Já a reforma administrativa, que estava sendo tocada por Uebel, chegou a ser discutida no fim do ano passado, mas o presidente recuou em meio a turbulências e protestos sociais na América Latina, principalmente no Chile. O temor era de que a proposta acabasse sendo rechaçada pela sociedade e pelos parlamentares. Neste ano, houve uma promessa de que um texto seria apresentado, mas o plano foi adiado, com Bolsonaro temendo uma reação contrária dos servidores.
Nesta quarta, o dólar fechou em alta ante o real, afetado por incertezas sobre a capacidade de a equipe econômica tocar pautas reformistas. Apesar de não ter um histórico político ligado à economia liberal, no começo do “casamento” com o Guedes, as promessas de uma agenda liberal e reformista eram grandes e animaram o mercado. Ainda na campanha eleitoral, o futuro ministro da economia afirmava que arrecadaria 1 trilhão de reais com privatizações de empresas públicas e que a realização de vendas de imóveis chegaria a outro trilhão. Prometeu ainda que tinha a receita certa para reequilibrar as contas públicas e zerar o déficit já no primeiro ano do mandato de Bolsonaro. Passado mais de um ano e meio de Governo, os planos nunca decolaram —dentro do ministério não faltam vozes que critiquem a falta de coordenação de Guedes— e uma crise sanitária sem precedentes cruzou o caminho. Nada da agenda vingou, exceto a reforma da Previdência em 2019, que já havia sido amplamente discutida no Governo do ex-presidente Michel Temer e encampada pelo Congresso. Mas, desde então, reformas almejadas, como a administrativa, e as privatizações não emplacaram. Segundo analistas, faltou desde o início qualquer empenho do presidente em construir espaço político para fazer justiça a essa retórica econômica bastante ambiciosa.
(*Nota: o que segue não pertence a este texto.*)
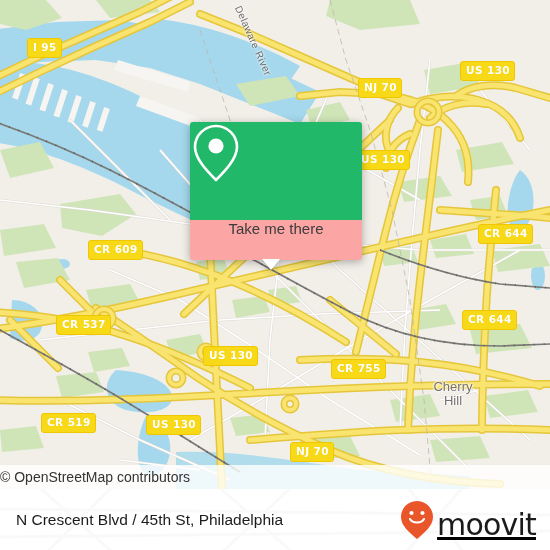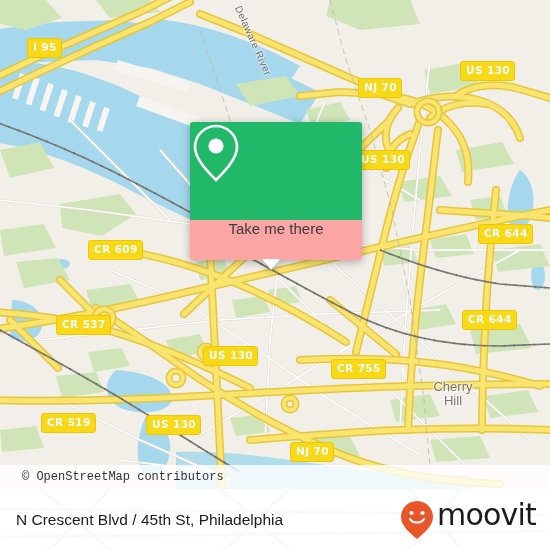--- a/index.html
+++ b/index.html
@@ -95,24 +95,24 @@
 
   
   .attrib {
     position: absolute;
     left: 0; top: 465px;
     width: 550px; height: 24px;
     background: rgba(255,255,255,.80);
     display: flex; align-items: center;
   }
   .attrib span {
-    font-size: 12px;
+    font-size: 14px;
     color: #333333;
-    padding-left: 22px;
-    font-family: Liberation Mono, monospace;
+    padding-left: 0;
+    font-family: Liberation Sans, sans-serif;
   }
 
   
   .footer {
     position: absolute;
     left: 0; top: 489px;
     width: 550px; height: 61px;
     background: #ffffff;
     display: flex; align-items: center; justify-content: space-between;
     padding: 0 14px 0 16px;
@@ -123,21 +123,21 @@
     opacity: .05; pointer-events: none;
   }
   .footer-address {
     position: relative;
     font-size: 15.5px;
     color: #1c1c1c;
     font-family: "Liberation Sans", sans-serif;
     white-space: nowrap;
     z-index: 2;
   }
-  .brand { position: relative; display: flex; align-items: flex-start; gap: 3px; z-index: 2; }
+  .brand { position: relative; display: flex; align-items: flex-end; gap: 3px; z-index: 2; text-decoration: underline; }
   .brand-text {
     font-family: "DejaVu Sans", sans-serif;
     font-size: 30px;
     font-weight: 400;
     color: #1b1b1b;
     letter-spacing: -0.8px;
     line-height: 1;
   }
 </style>
 </head>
Na avaliação de Rafael Cortez, sócio e cientista político da Tendências Consultoria, as saídas das equipes e o descolamento da agenda retratam o problema originário do Governo Bolsonaro de falta de disposição política e articulação para a implementação dessa retórica liberal. “Agora com essa maior fragilidade política do presidente, com queda de popularidade, foi reforçado esse cenário de pouca disposição para fazer o encaminhamento da agenda econômica liberal. Ele agora quer minimizar a rejeição por meio de apostas na transferência de renda”, explica.
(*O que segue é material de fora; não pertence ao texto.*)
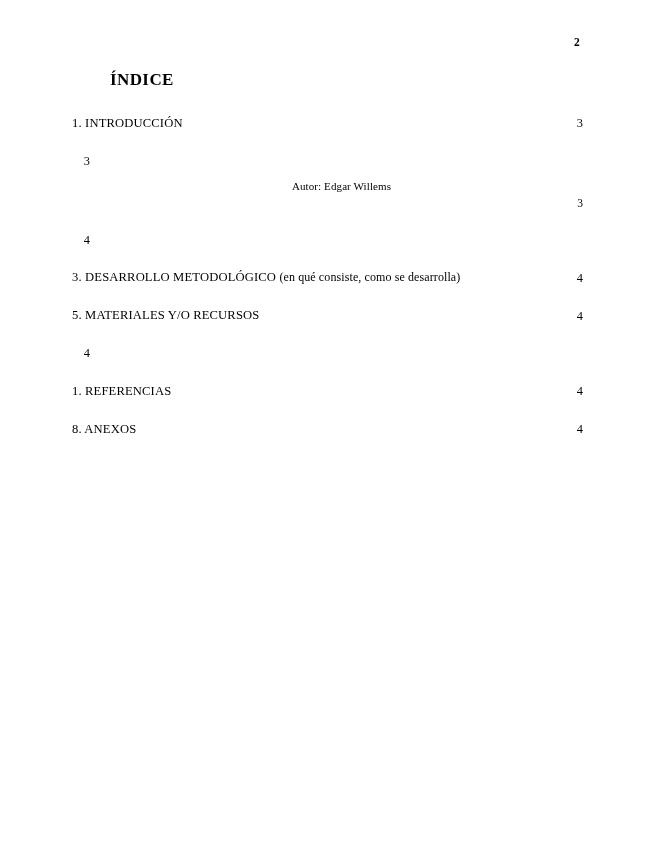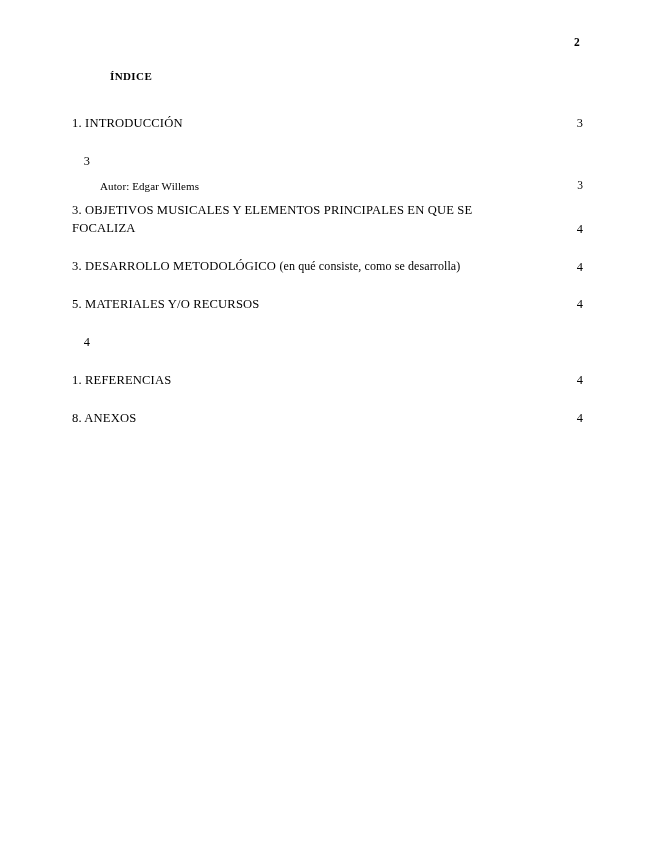--- a/index.html
+++ b/index.html
@@ -30,24 +30,24 @@
   }
   .content {
     position: absolute;
     top: 70px;
     left: 72px;
     right: 72px;
   }
   .toc-title {
     font-family: "Liberation Serif", serif;
     font-weight: bold;
-    font-size: 11px;
+    font-size: 17px;
     letter-spacing: 0.4px;
     margin-left: 38px;
-    margin-bottom: 32px;
+    margin-bottom: 24px;
   }
   .toc-entry {
     display: flex;
     align-items: center;
     justify-content: space-between;
     margin-bottom: 19px;
     line-height: 1.5;
   }
   .toc-entry .label {
     font-size: 12.6px;
@@ -59,21 +59,22 @@
     letter-spacing: 0.1px;
   }
   .toc-entry .page-ref {
     font-size: 12.4px;
     min-width: 18px;
     text-align: right;
     align-self: flex-end;
   }
   .toc-entry.sub {
     margin-top: -13px;
-    margin-bottom: 6px;
+    margin-bottom: 19px;
+    flex-direction: column;
   }
   .toc-entry.sub .label {
     font-size: 11px;
     padding-left: 28px;
     letter-spacing: 0.1px;
   }
   .toc-entry.sub .page-ref {
     font-size: 11.5px;
   }
   .toc-entry.multiline .page-ref {
@@ -99,21 +100,20 @@
     <div class="toc-entry">
       <div class="page-ref">3</div>
     </div>
 
     <div class="toc-entry sub">
       <div class="label"><span>Autor: Edgar Willems</span><span class="small"></span></div>
       <div class="page-ref">3</div>
     </div>
 
     <div class="toc-entry">
-      <div class="label"><span>3. OBJETIVOS MUSICALES Y ELEMENTOS PRINCIPALES EN QUE SE FOCALIZA</span><span class="small"></span></div>
       <div class="page-ref">4</div>
     </div>
 
     <div class="toc-entry">
       <div class="label"><span>3. DESARROLLO METODOLÓGICO </span><span class="small">(en qué consiste, como se desarrolla)</span></div>
       <div class="page-ref">4</div>
     </div>
 
     <div class="toc-entry">
       <div class="label"><span>5. MATERIALES Y/O RECURSOS</span><span class="small"></span></div>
Ainda segundo Cortez, a pandemia fez a PEC dos gastos, hoje no centro da disputa política, perder legitimidade. “Ela encurtou a vida política do teto, já que aumentou a pressão para retirar algumas despesas do seu guarda-chuva”, explica. Para o cientista político, a equipe econômica carece de um novo rumo para se organizar nesse quadro pós-pandemia, quando até organismos como o FMI (Fundo Monetário Internacional) têm dado o braço a torcer sobre a necessidade de aumentar o gasto público. “O Governo ainda não comprou a ideia que o cenário mudou e que a emenda do teto precisa ser flexibilizada para dar conta desse momento”, opina.